Congrès du Livre à Sintra : Pinto et Mendes Lopes choisis comme nouveaux porte-parole, Tavares qualifie la loi sur le logement de « domaine du délire »
Le 17e congrès du parti portugais Livre à Sintra voit Rui Tavares quitter son poste de porte-parole, Jorge Pinto et Isabel Mendes Lopes étant sur le point de codiriger, au milieu de disputes internes sur la démocratie du parti et une loi controversée sur le logement.
Transition de direction
Rui Tavares quitte son poste après des années en tant que principal porte-parole du Livre. La liste favorite au 17e congrès à Sintra le 11 juillet 2026 est menée par Isabel Mendes Lopes et Jorge Pinto, Tavares étant en troisième position. Il restera député et, s'il est élu, prendra en charge la stratégie, la communication et la formation. Pinto, député et ancien candidat à la présidentielle, a déclaré au congrès qu'il est « inévitable que le Livre arrive au pouvoir » et a accusé le Parti socialiste de remettre des « chèques en blanc » au gouvernement, promettant que son parti ne ferait jamais de même.
Il est inévitable que le Livre arrive au pouvoir.
Mendes Lopes, l'actuelle cheffe du groupe parlementaire, a été interrogée sur une éventuelle candidature au poste de Premier ministre. Elle a répondu que personne impliqué en politique ne peut refuser le défi de servir le pays, bien qu'aucune élection ne soit actuellement prévue.
Débat sur la démocratie interne
Le congrès a également donné lieu à des critiques des listes d'opposition S et V sur le fonctionnement interne du parti. Rodrigo Brito, tête de liste S, a déclaré qu'« un arbre pousse vers le haut mais ne résiste que s'il prend racine », appelant à davantage de prise de décision démocratique et mettant en garde contre une « concentration du pouvoir ». Sa collègue Sara Peralta a rejeté la proposition de création d'un poste de secrétaire général, arguant que les changements statutaires devraient être faits par un débat approprié, et non par acclamation lors d'un congrès électif.

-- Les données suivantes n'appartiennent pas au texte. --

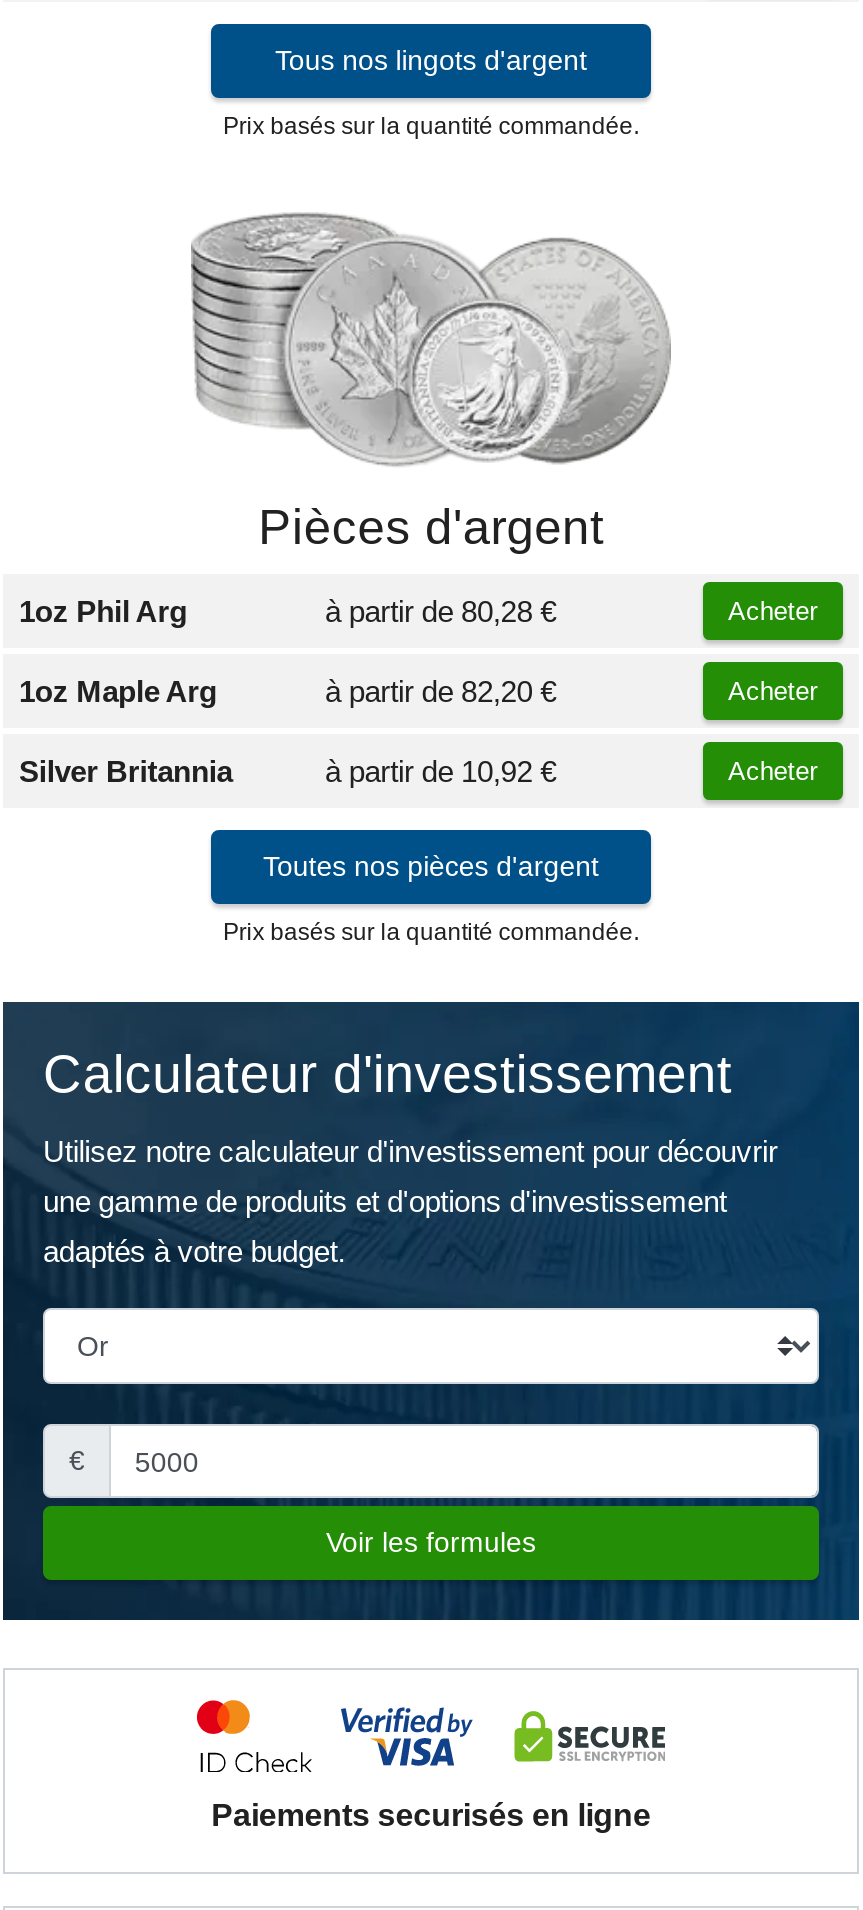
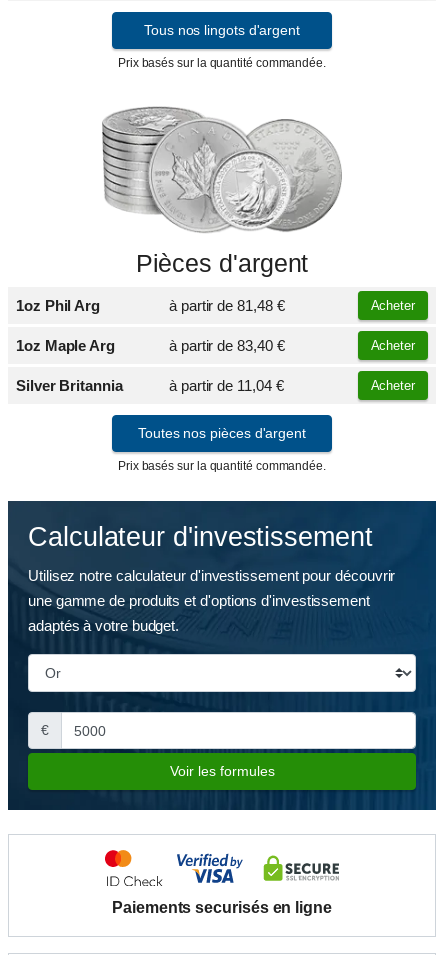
- à partir de 80,28 €
+ à partir de 81,48 €

- à partir de 82,20 €
+ à partir de 83,40 €

- à partir de 10,92 €
+ à partir de 11,04 €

Nous n'avons pas besoin d'un autre parti qui se referme sur lui-même au Parlement. Le Livre doit être avec la population.
Tiago Mota, tête de liste V, a déclaré que le parti doit être un « antidote » à une démocratie malade et a critiqué le fait que le parti se referme dans les « quatre murs du parlement », exhortant à revenir à l'écoute de la population.
Dispute sur le réseau de conseillers municipaux
Un débat de trois heures sur des motions spécifiques a éclaté lorsque le membre Martim Freitas s'est opposé à deux motions, dont la création d'un « Rede GEI » pour le genre et l'intersectionnalité et une ligne de soutien pour les victimes de discours de haine. Freitas a averti que le parti crée des structures sans les mener à bien, pointant du doigt le réseau de conseillers municipaux créé en octobre et qui ne fonctionne toujours pas.
Il ne suffit pas de planter la graine.
Les critiques ont rapidement suscité des réponses. Safaa Dib les a qualifiées d'« injustes et sauvages », admettant que le réseau en est encore à ses premiers pas. Joana Alves Pereira, conseillère municipale à Lisbonne, a appelé à la prudence dans les propos. Le député Paulo Muacho a appelé à un effort commun, tandis que Tomás Cardoso Pereira a souligné que construire des choses prend du temps et de l'engagement.
Les dernières critiques de Tavares
Dans son discours d'adieu, Rui Tavares a attaqué la nouvelle loi sur le logement du gouvernement comme relevant du « domaine du délire » et a critiqué l'accord entre Hugo Soares (PSD) et André Ventura (Chega) pour réviser la Constitution l'année prochaine. Il a refusé de considérer le changement de direction comme une nouvelle phase, le décrivant plutôt comme un rôle d'arrière-garde pour lui-même.